**Task requirements:** Each line in the records below that has the word "transform" should be copied.

Records to use Block Start

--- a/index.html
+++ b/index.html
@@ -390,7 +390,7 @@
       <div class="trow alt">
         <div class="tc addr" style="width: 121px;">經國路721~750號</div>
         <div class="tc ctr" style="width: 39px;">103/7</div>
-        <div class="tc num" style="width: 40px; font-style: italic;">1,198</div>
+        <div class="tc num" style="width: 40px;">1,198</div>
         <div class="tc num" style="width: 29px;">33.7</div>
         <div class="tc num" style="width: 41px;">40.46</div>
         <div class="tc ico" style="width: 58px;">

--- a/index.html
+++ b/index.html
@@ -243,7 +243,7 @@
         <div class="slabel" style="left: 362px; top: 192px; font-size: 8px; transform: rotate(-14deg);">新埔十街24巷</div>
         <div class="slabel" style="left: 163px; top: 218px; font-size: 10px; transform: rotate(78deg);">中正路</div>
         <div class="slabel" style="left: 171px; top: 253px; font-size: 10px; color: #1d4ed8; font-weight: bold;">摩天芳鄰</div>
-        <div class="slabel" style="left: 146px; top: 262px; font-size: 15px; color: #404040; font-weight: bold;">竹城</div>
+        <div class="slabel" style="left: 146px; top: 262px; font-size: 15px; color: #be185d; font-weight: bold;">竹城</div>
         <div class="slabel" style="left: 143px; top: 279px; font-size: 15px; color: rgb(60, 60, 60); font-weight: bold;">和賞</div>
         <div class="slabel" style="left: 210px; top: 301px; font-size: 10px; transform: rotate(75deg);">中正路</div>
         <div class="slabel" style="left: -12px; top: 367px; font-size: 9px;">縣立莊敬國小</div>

Records to use Block End
Records to use Block Start

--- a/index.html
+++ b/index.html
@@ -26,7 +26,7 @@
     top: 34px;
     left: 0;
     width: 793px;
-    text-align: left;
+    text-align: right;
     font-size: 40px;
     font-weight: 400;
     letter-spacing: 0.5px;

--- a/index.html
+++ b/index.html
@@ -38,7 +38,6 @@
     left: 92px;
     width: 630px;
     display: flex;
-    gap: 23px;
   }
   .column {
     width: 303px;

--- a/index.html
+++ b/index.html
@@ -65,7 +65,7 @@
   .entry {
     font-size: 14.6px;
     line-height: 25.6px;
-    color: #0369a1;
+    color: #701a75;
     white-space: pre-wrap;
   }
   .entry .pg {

Records to use Block End
Records to use Block Start

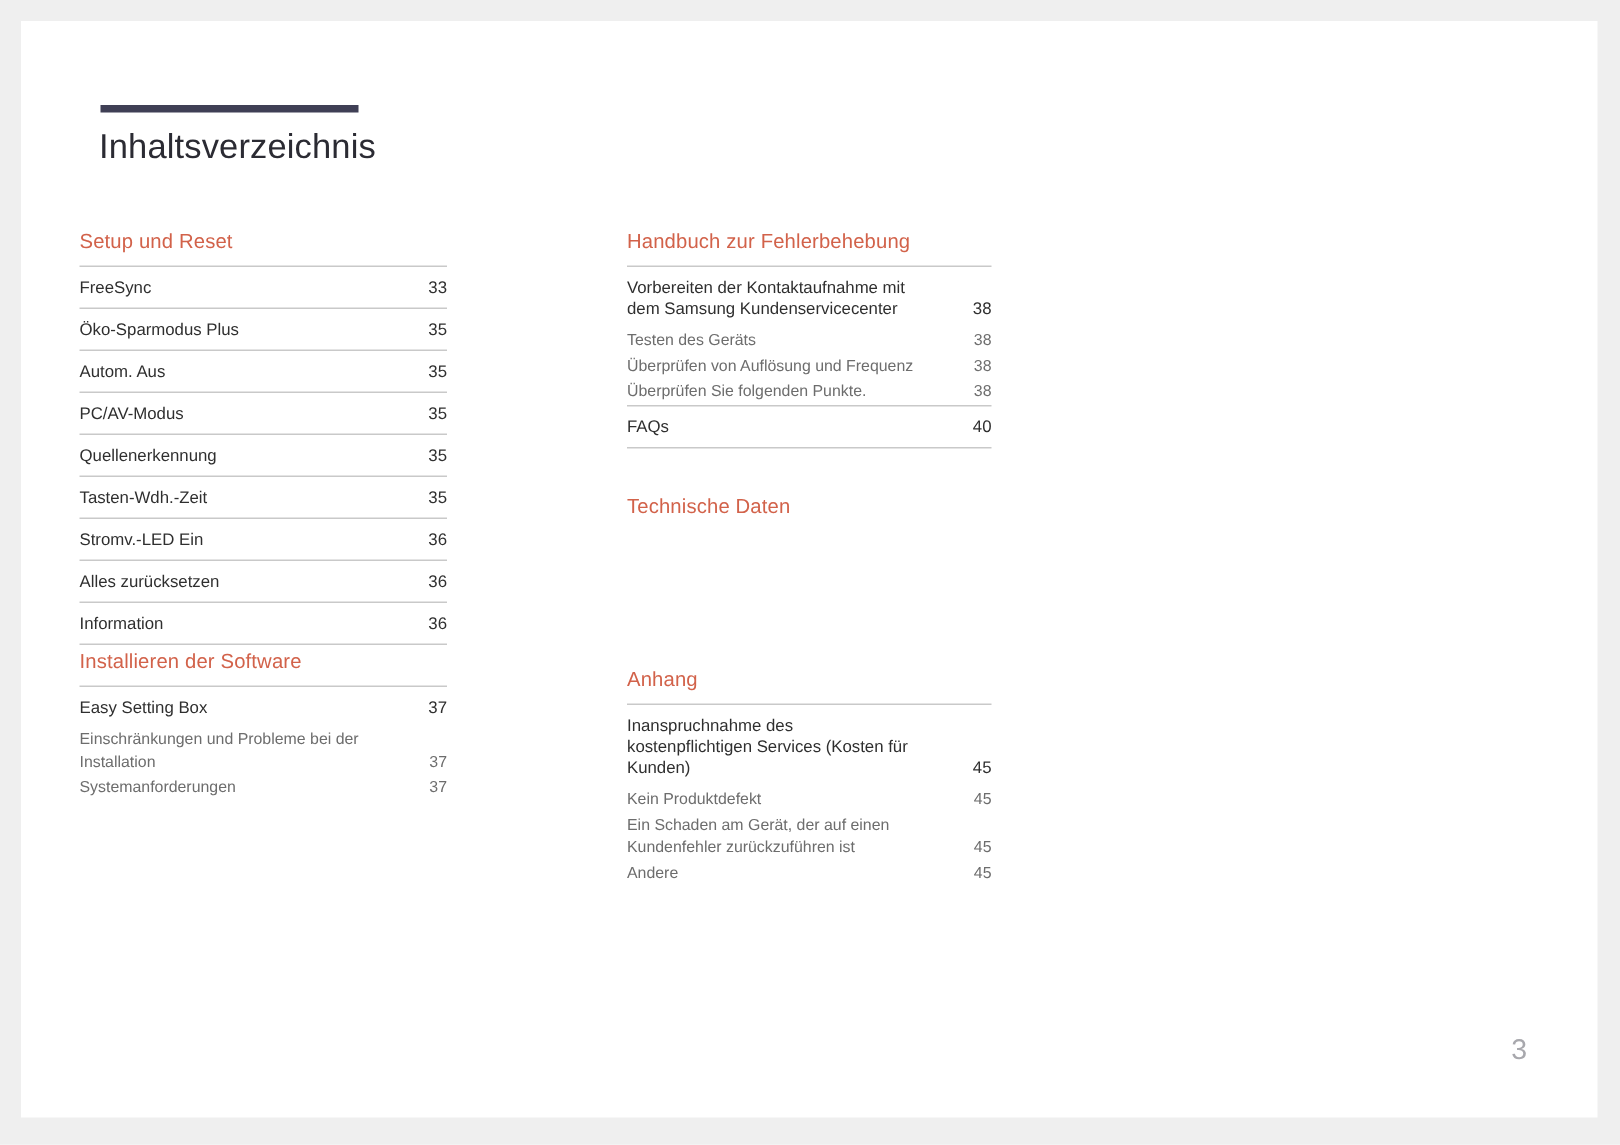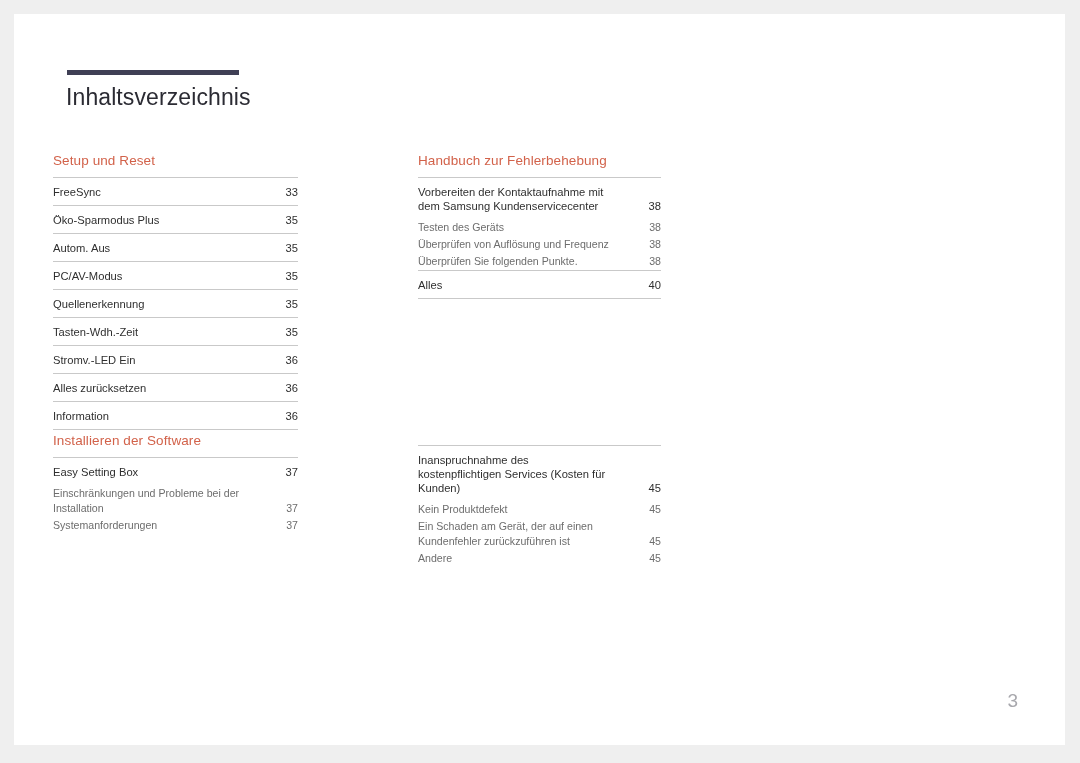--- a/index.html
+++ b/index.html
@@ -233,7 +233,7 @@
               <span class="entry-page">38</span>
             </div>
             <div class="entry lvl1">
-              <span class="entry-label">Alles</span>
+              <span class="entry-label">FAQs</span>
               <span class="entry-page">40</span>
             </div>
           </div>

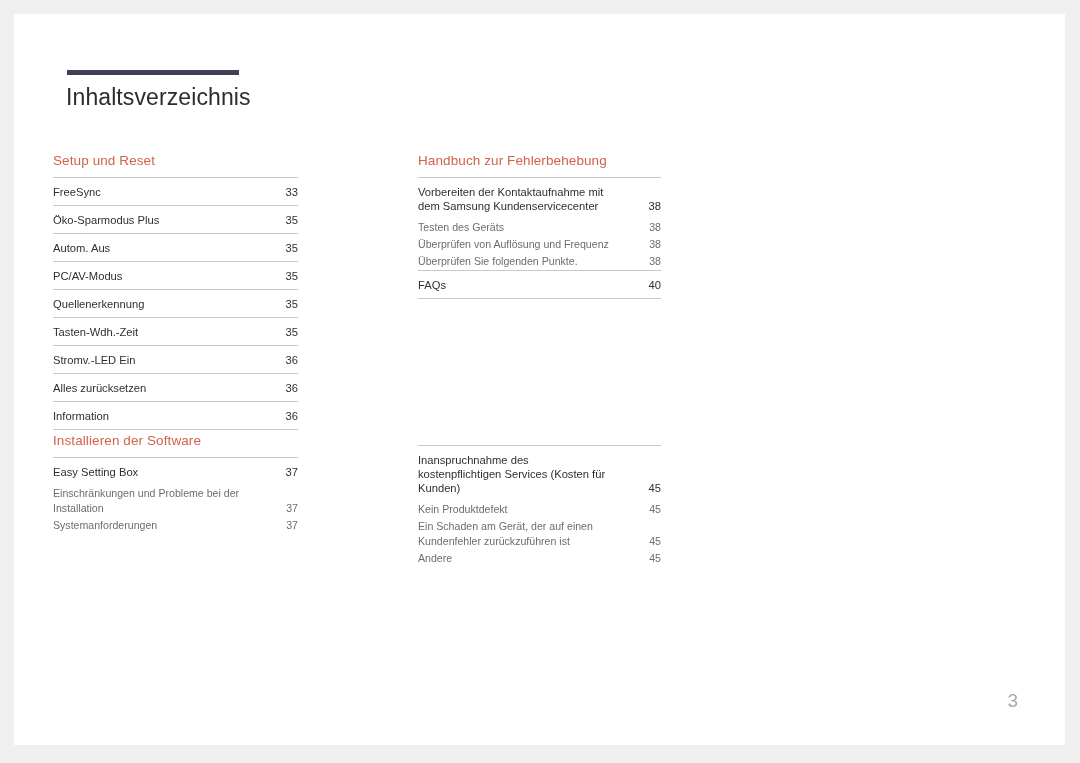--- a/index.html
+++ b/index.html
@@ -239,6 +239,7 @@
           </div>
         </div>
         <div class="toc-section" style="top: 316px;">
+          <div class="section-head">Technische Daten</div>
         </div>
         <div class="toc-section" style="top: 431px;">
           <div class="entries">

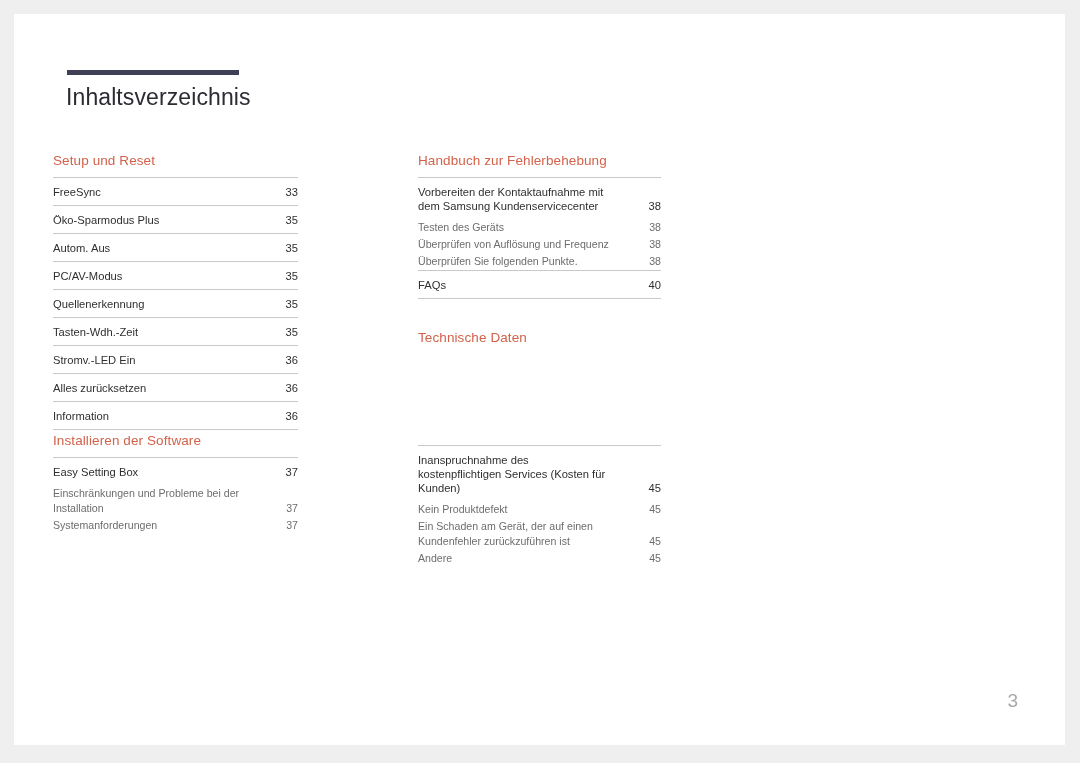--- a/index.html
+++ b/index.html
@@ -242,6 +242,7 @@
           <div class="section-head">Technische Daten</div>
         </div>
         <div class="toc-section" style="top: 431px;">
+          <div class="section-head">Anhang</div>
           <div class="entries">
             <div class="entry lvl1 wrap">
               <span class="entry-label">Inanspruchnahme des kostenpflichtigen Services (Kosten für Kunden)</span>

Records to use Block End

**Answer to this task:**
         <div class="slabel" style="left: 362px; top: 192px; font-size: 8px; transform: rotate(-14deg);">新埔十街24巷</div>
         <div class="slabel" style="left: 163px; top: 218px; font-size: 10px; transform: rotate(78deg);">中正路</div>
         <div class="slabel" style="left: 210px; top: 301px; font-size: 10px; transform: rotate(75deg);">中正路</div>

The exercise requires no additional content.